"Wenn wir die Pandemie in den Griff bekommen wollen, müssen wir die Menschen sensibilisieren, dass DRINNEN die Gefahr lauert": Mit Großbuchstaben und eindeutigen Worten hat sich die Gesellschaft für Aerosolforschung (GAeF) in einem offenen Brief an die Bundesregierung gewandt.
Die Vereinigung kritisiert Corona-Maßnahmen wie die Sperrung von Spazierstrecken oder das Verbot, sich in Parks zu treffen. Das Coronavirus werde im Freien nur "äußert selten" übertragen und führe nie zu Clusterinfektionen, heißt es in einem veröffentlichten Brief.
Wie wahrscheinlich ist es, sich draußen an der frischen Luft mit Corona anzustecken?

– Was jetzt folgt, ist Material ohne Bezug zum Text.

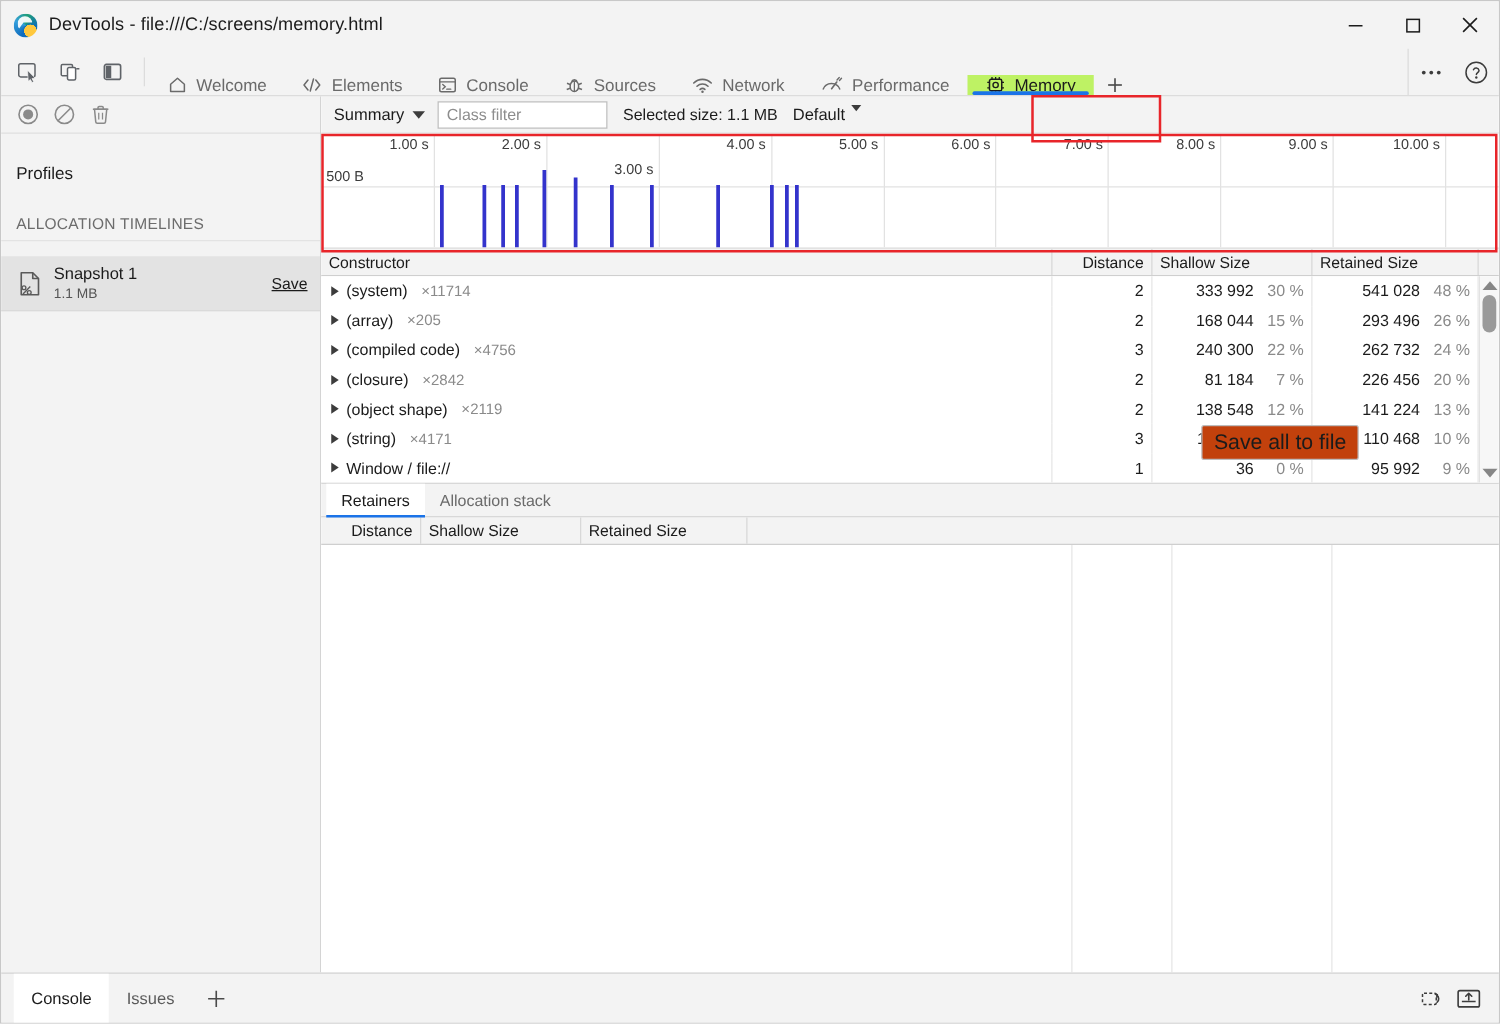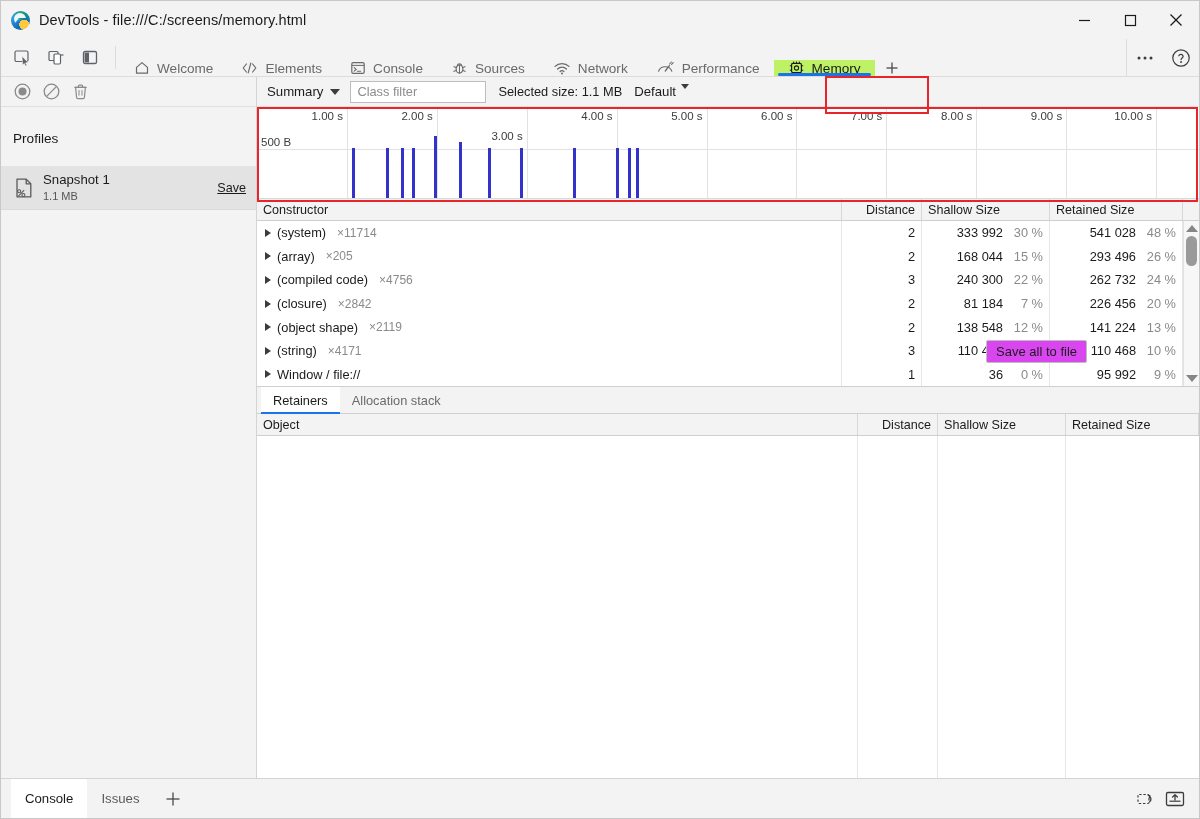--- a/index.html
+++ b/index.html
@@ -516,6 +516,7 @@
         </span>
       </div>
       <div class="side-title">Profiles</div>
+      <div class="side-section">ALLOCATION TIMELINES</div>
       <div class="profile-item">
         <span class="profile-icon">
           <svg width="22" height="24" viewBox="0 0 22 24">

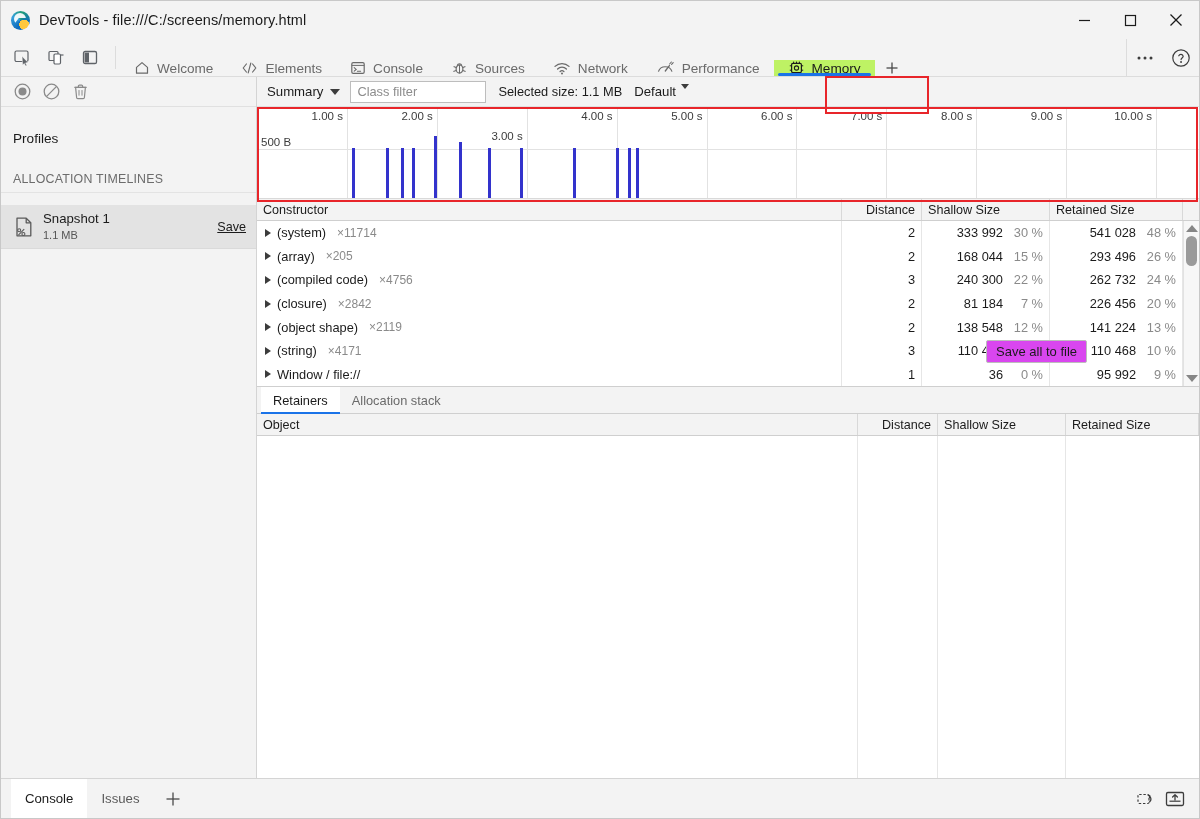--- a/index.html
+++ b/index.html
@@ -267,10 +267,10 @@
 
   .save-all-btn {
     position: absolute;
-    background: #d946ef;
+    background: #c2410c;
     border: 1px solid #bdbdbd;
     border-radius: 2px;
-    font-size: 13px;
+    font-size: 17px;
     color: #1b1b1b;
     padding: 3px 9px;
     font-family: "Liberation Sans", sans-serif;

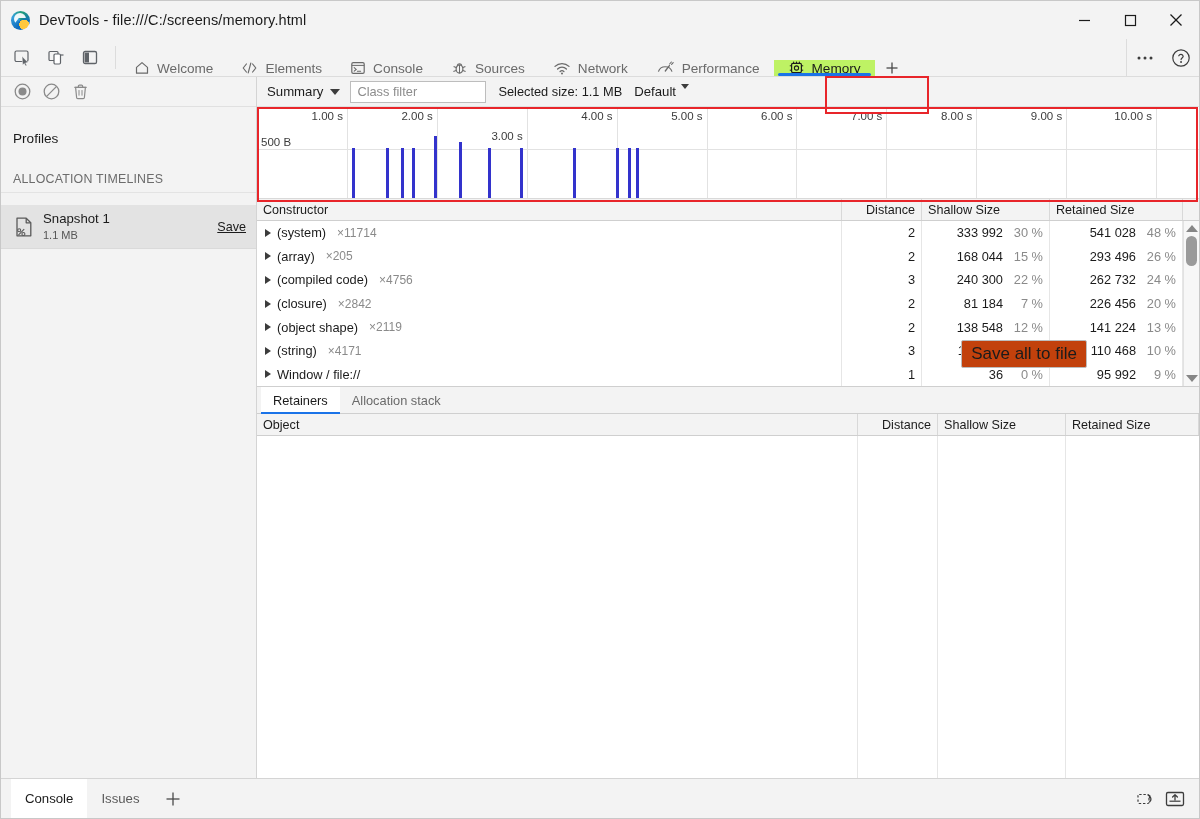--- a/index.html
+++ b/index.html
@@ -732,7 +732,6 @@
         <div class="rtab">Allocation stack</div>
       </div>
       <div class="ret-head">
-        <div class="gh c-constructor">Object</div>
         <div class="gh c-distance">Distance</div>
         <div class="gh c-shallow">Shallow Size</div>
         <div class="gh c-retained">Retained Size</div>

Tatsächlich sind sich die meisten Experten darin einig, dass es sehr unwahrscheinlich ist, sich im Freien anzustecken. Gerhard Scheuch forscht seit langem auf dem Gebiet der Aerosole. In der ARD-Sendung "livenachneun" sagte Scheuch, draußen sei die Gefahr "überhaupt nicht gegeben. Wenn man draußen ist und sich an der frischen Luft bewegt, dann ist die Gefahr bei Null."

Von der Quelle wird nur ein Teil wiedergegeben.